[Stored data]
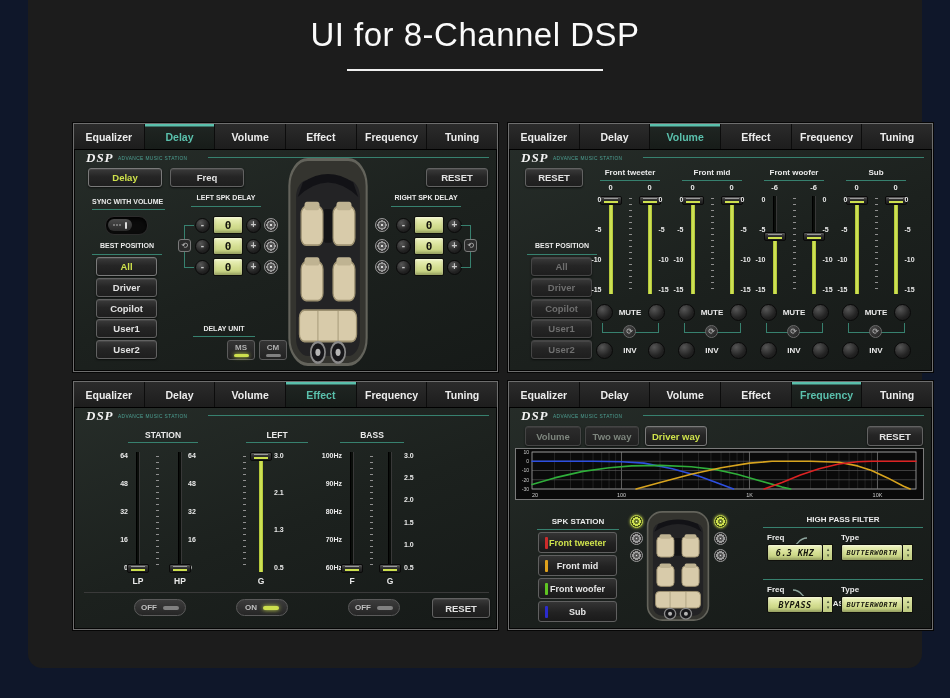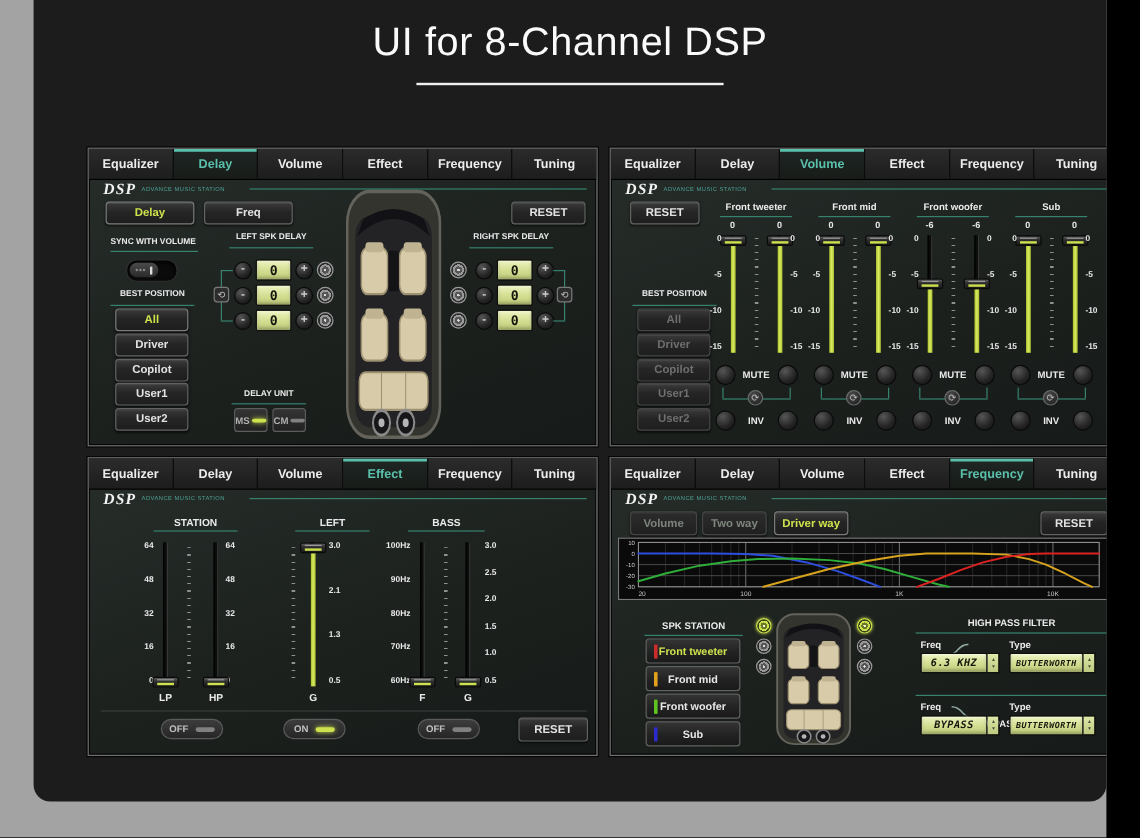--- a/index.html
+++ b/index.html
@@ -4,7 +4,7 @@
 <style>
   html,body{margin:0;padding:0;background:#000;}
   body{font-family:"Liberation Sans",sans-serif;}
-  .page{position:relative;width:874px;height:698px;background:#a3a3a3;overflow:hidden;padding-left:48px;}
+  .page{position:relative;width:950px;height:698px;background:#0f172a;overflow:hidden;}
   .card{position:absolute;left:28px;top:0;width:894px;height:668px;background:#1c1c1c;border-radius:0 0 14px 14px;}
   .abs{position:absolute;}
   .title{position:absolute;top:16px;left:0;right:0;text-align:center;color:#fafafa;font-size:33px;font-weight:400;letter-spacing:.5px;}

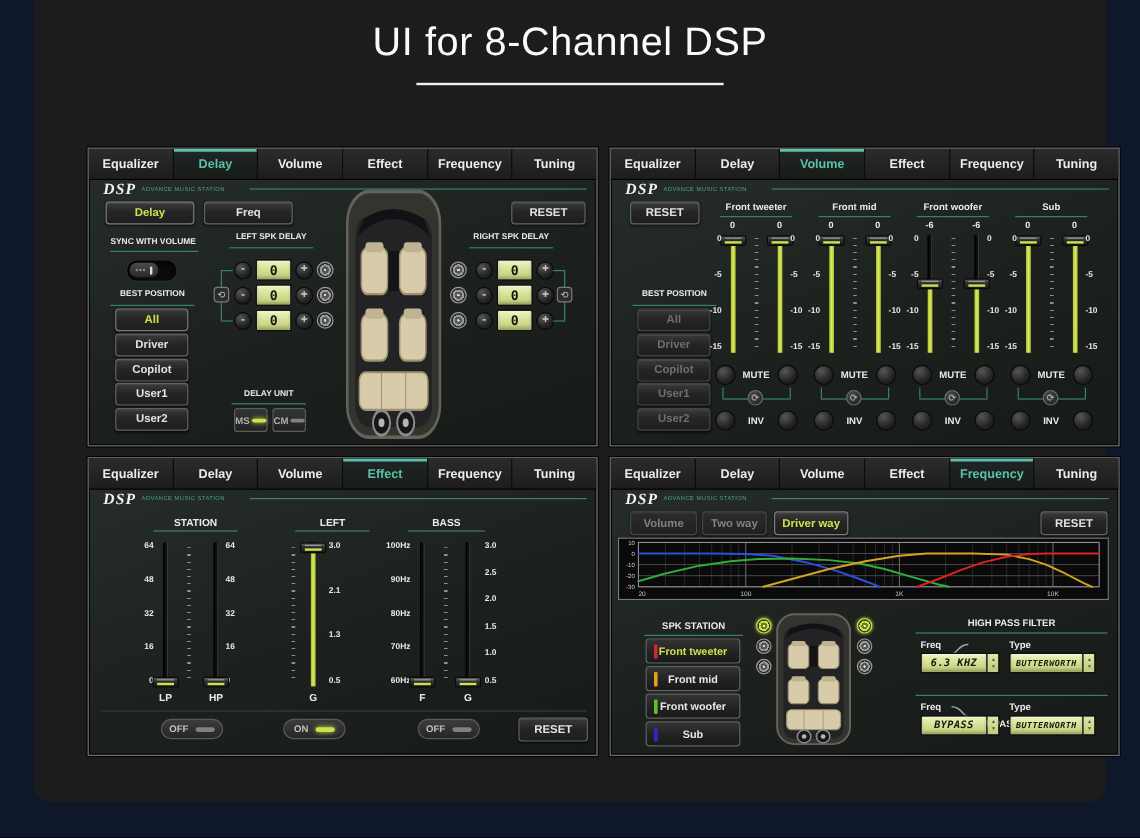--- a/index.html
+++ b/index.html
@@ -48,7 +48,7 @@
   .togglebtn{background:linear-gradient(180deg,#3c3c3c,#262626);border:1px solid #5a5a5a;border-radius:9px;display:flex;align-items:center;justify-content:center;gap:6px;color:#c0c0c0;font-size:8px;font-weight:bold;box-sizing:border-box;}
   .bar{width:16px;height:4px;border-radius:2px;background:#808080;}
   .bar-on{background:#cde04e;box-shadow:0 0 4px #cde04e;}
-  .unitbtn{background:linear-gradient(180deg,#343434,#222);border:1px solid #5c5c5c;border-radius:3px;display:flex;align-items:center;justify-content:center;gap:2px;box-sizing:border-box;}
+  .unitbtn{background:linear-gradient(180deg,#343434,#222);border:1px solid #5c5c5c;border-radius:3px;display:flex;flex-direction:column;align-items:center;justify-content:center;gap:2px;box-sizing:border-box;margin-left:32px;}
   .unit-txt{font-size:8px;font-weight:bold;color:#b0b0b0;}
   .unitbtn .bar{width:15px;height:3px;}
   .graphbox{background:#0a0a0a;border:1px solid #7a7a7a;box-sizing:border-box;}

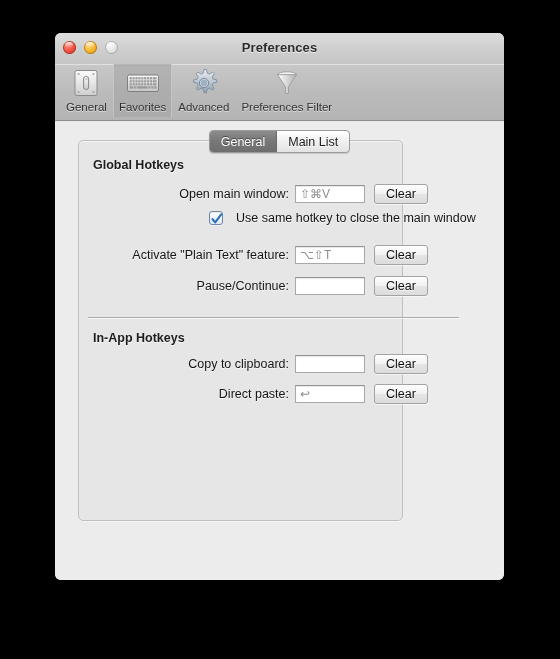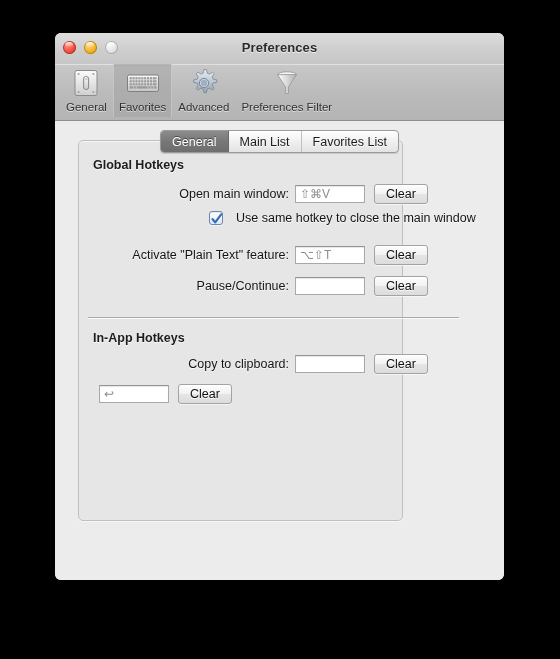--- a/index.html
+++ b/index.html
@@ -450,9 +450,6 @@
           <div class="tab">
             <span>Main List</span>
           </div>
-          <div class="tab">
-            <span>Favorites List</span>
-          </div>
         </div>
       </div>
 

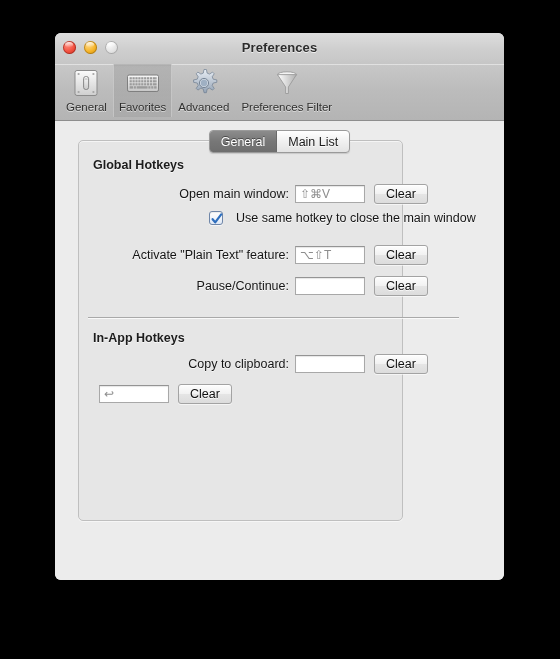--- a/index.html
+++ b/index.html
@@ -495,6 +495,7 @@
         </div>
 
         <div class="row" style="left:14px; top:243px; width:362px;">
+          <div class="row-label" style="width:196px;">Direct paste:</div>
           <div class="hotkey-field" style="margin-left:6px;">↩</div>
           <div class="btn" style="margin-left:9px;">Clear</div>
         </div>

--

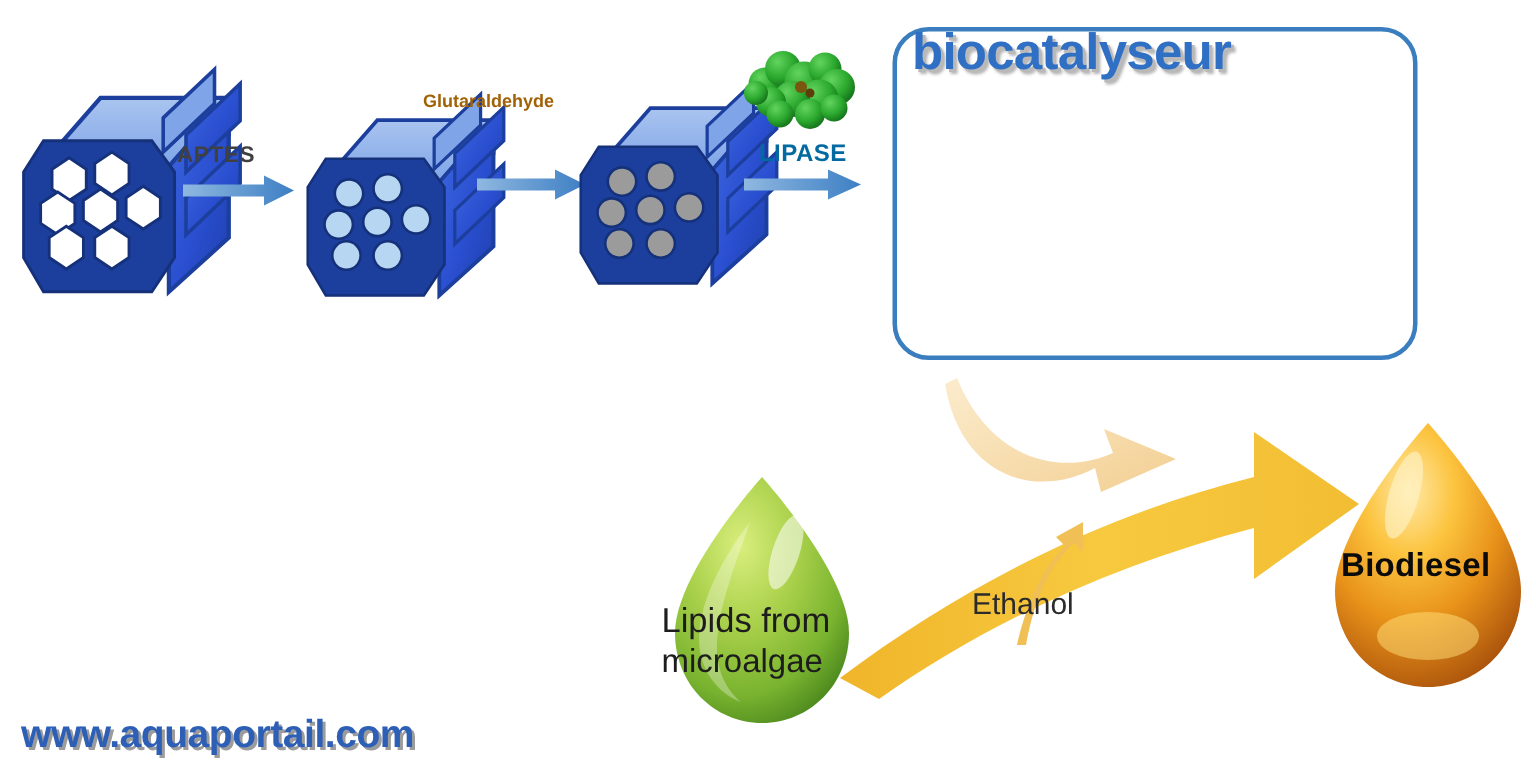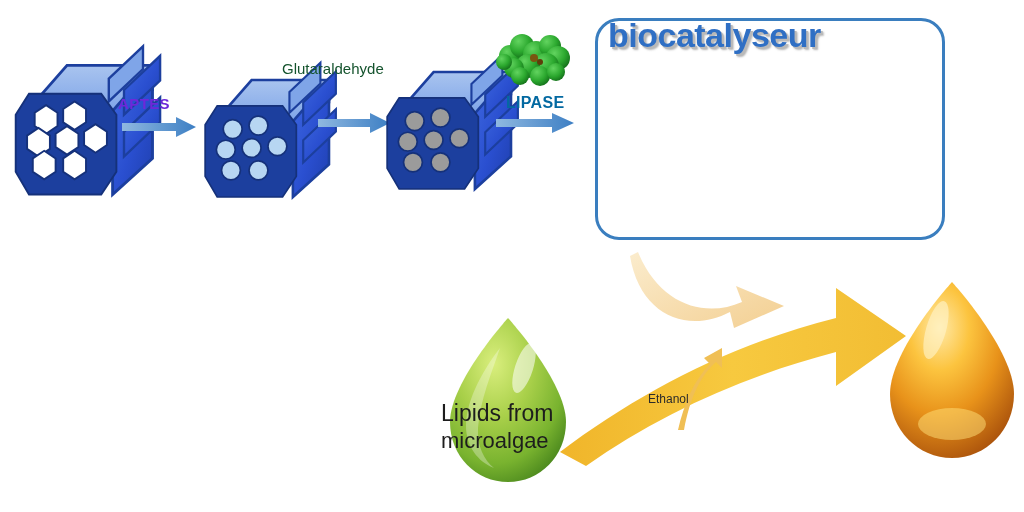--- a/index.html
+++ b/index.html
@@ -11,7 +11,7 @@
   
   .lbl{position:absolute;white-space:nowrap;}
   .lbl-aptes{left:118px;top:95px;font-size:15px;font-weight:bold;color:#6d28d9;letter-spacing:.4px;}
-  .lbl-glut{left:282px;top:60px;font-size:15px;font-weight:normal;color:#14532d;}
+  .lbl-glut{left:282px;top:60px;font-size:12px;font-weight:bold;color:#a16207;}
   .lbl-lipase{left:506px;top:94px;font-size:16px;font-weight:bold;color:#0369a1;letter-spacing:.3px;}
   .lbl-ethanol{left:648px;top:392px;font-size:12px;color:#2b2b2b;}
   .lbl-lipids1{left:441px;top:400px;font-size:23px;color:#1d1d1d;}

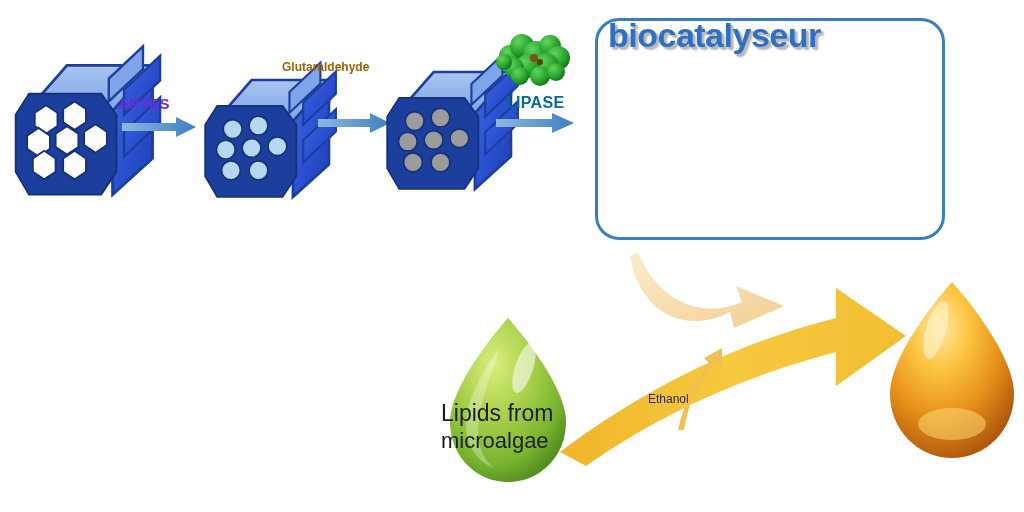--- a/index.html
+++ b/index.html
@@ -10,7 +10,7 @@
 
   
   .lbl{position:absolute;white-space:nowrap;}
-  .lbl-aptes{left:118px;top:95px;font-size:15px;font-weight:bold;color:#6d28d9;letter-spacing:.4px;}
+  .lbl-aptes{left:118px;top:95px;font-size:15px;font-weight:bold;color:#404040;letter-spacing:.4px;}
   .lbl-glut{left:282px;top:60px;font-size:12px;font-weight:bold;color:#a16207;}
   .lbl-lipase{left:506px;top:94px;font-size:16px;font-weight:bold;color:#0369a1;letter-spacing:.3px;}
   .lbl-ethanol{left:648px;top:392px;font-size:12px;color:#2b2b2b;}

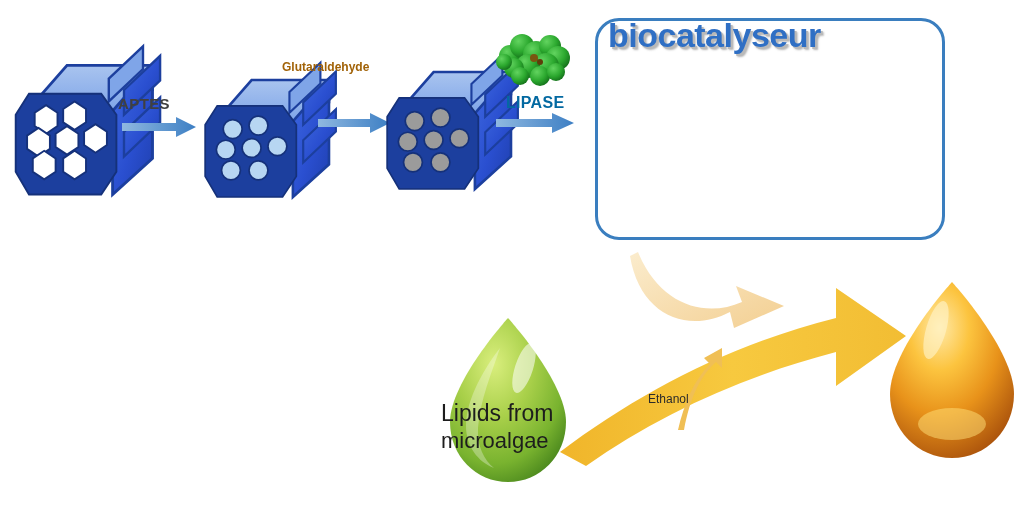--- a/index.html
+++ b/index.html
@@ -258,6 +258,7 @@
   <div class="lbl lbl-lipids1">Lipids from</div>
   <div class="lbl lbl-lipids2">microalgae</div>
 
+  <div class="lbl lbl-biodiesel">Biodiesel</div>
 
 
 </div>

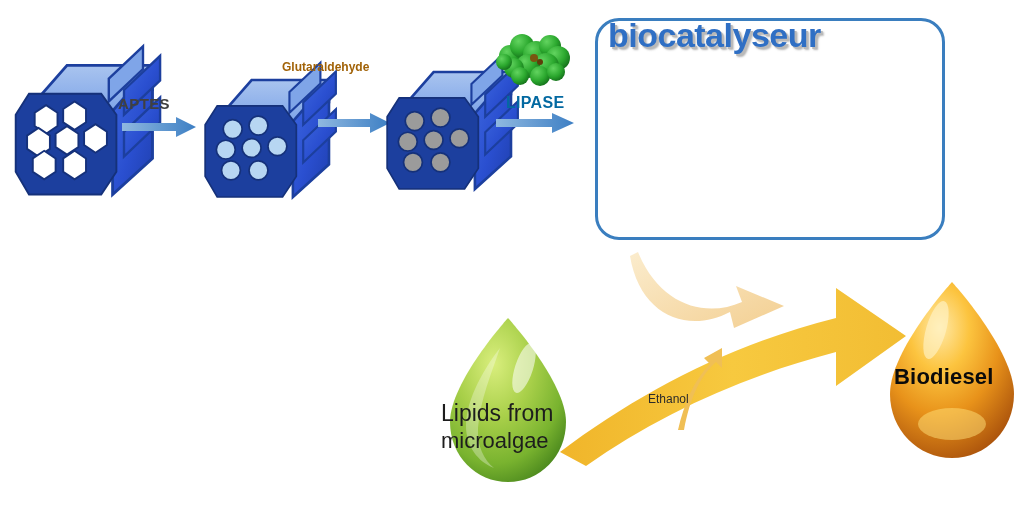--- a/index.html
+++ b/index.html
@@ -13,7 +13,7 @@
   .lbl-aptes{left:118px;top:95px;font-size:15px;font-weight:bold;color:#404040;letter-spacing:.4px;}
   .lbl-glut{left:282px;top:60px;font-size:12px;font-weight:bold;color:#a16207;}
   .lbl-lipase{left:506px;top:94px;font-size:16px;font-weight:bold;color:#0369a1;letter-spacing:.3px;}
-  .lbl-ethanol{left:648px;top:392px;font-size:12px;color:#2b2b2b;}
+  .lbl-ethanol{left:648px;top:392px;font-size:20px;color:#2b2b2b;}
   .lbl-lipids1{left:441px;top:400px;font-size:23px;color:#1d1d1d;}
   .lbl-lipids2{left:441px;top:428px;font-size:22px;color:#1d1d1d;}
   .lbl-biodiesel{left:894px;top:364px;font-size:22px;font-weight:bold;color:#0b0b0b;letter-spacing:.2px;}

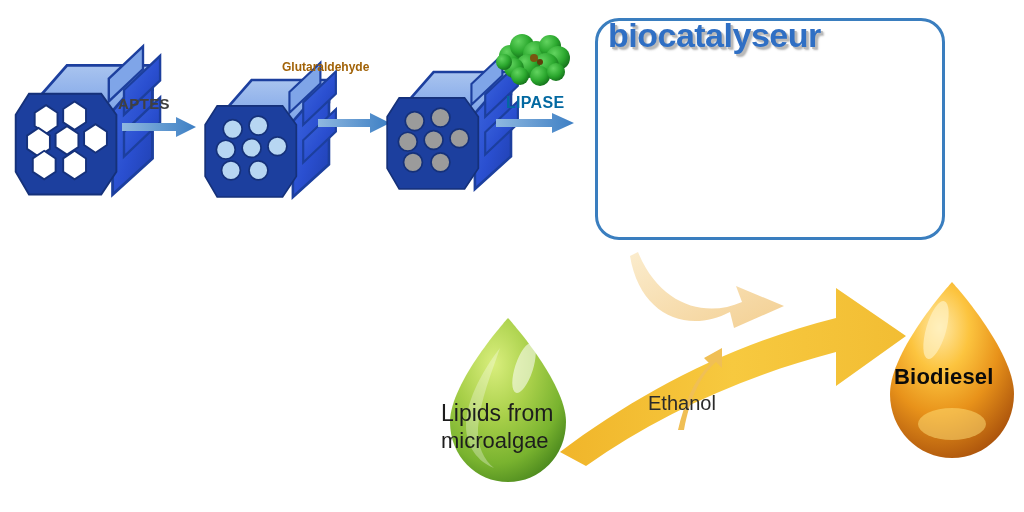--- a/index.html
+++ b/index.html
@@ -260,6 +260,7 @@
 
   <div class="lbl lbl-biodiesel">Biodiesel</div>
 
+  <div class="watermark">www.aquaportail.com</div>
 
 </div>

WHAT THIS TASK INVOLVES.
A single number is the whole answer: the tally of lines above that contain "span".

THE COMPLETED TASK.
2